De acuerdo con Anthony Villano del Fox Chase Cancer Center , el cáncer colorrectal suele empezar como un crecimiento en forma de botón en la superficie intestinal o rectal denominado pólipo. A medida que el cáncer crece, empieza a invadir la pared del intestino o del recto. También puede invadir los ganglios linfáticos cercanos. Dado que la sangre de la pared intestinal y en gran parte del recto circula hacia el hígado, el cáncer colorrectal puede diseminarse (metastatizar) hacia el hígado después de haber alcanzado los ganglios linfáticos.
La incidencia de cáncer colorrectal comienza a aumentar de forma significativa entre los 40 y los 50 años de edad aproximadamente.
La alimentación para el cáncer de colon debe ser rica en fibra (frutas, verduras, cereales integrales) para la salud intestinal, alta en proteínas magras (pollo, pescado, huevos) para evitar la pérdida de masa muscular, e incluir grasas saludables como el aceite de oliva.
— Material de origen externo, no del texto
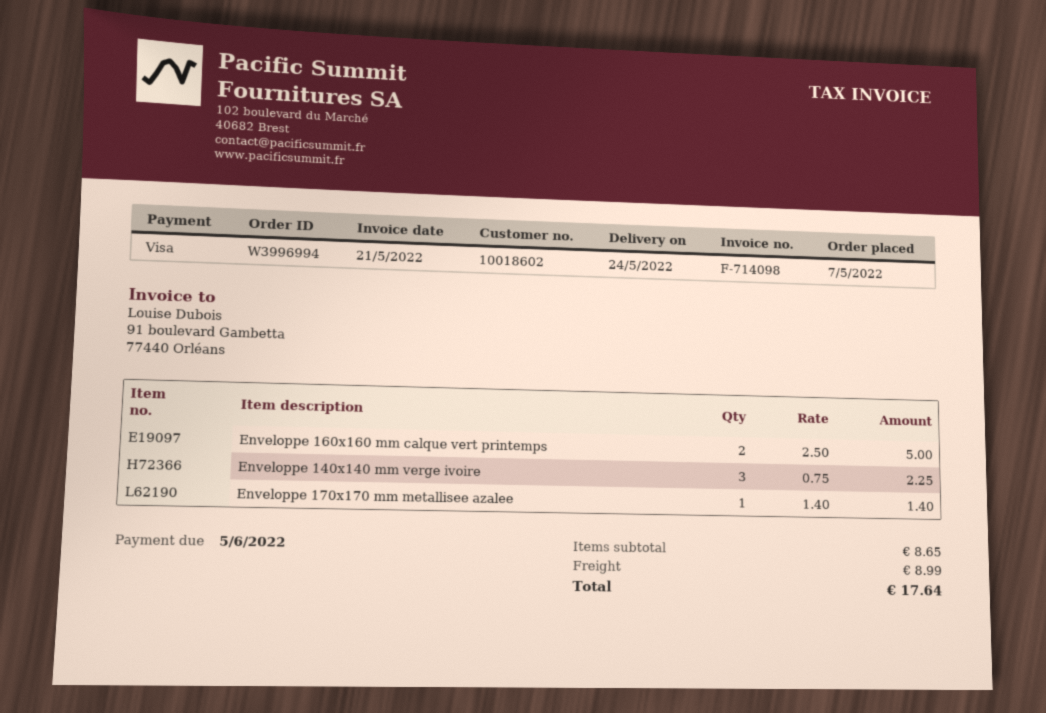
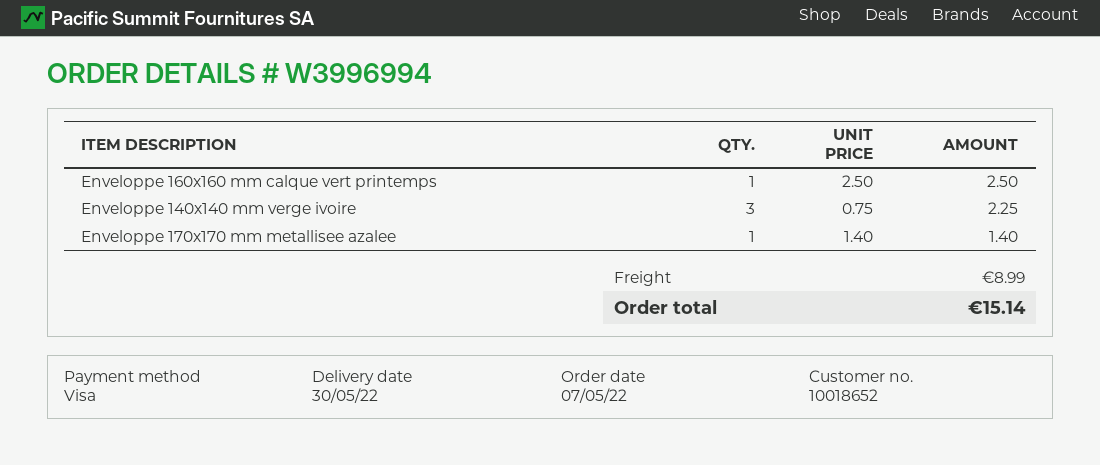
delivery date: 2022-05-24 -> 2022-05-30
customer number: 10018602 -> 10018652
Enveloppe 160x160 mm calque vert printemps: 2 x 2.50 = 5.00 -> 1 x 2.50 = 2.50
total: 17.64 -> 15.14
Es crucial limitar carnes rojas y procesadas, azúcares, alcohol y alimentos picantes o irritantes.
Investigaciones recientes publicadas en Cancer Prevention Research por la Facultad de Medicina de la Universidad de Connecticut destacan especialmente a la nuez como un alimento cuyo consumo regular podría asociarse con un menor riesgo de desarrollar esta enfermedad.
Según los investigadores, las nueces contienen compuestos polifenólicos llamados elagitaninos, los cuales, al ser metabolizados por la flora intestinal, se transforman en moléculas con potencial antiinflamatorio llamadas urolitinas. Estos metabolitos podrían estar relacionados con una disminución de la inflamación sistémica, factor implicado en el desarrollo de cáncer colorrectal.
Además, las nueces aportan nutrientes como ácidos grasos omega-3, vitamina E y fibra, que han sido asociados previamente con beneficios para la salud intestinal y la reducción de factores de riesgo metabólicos.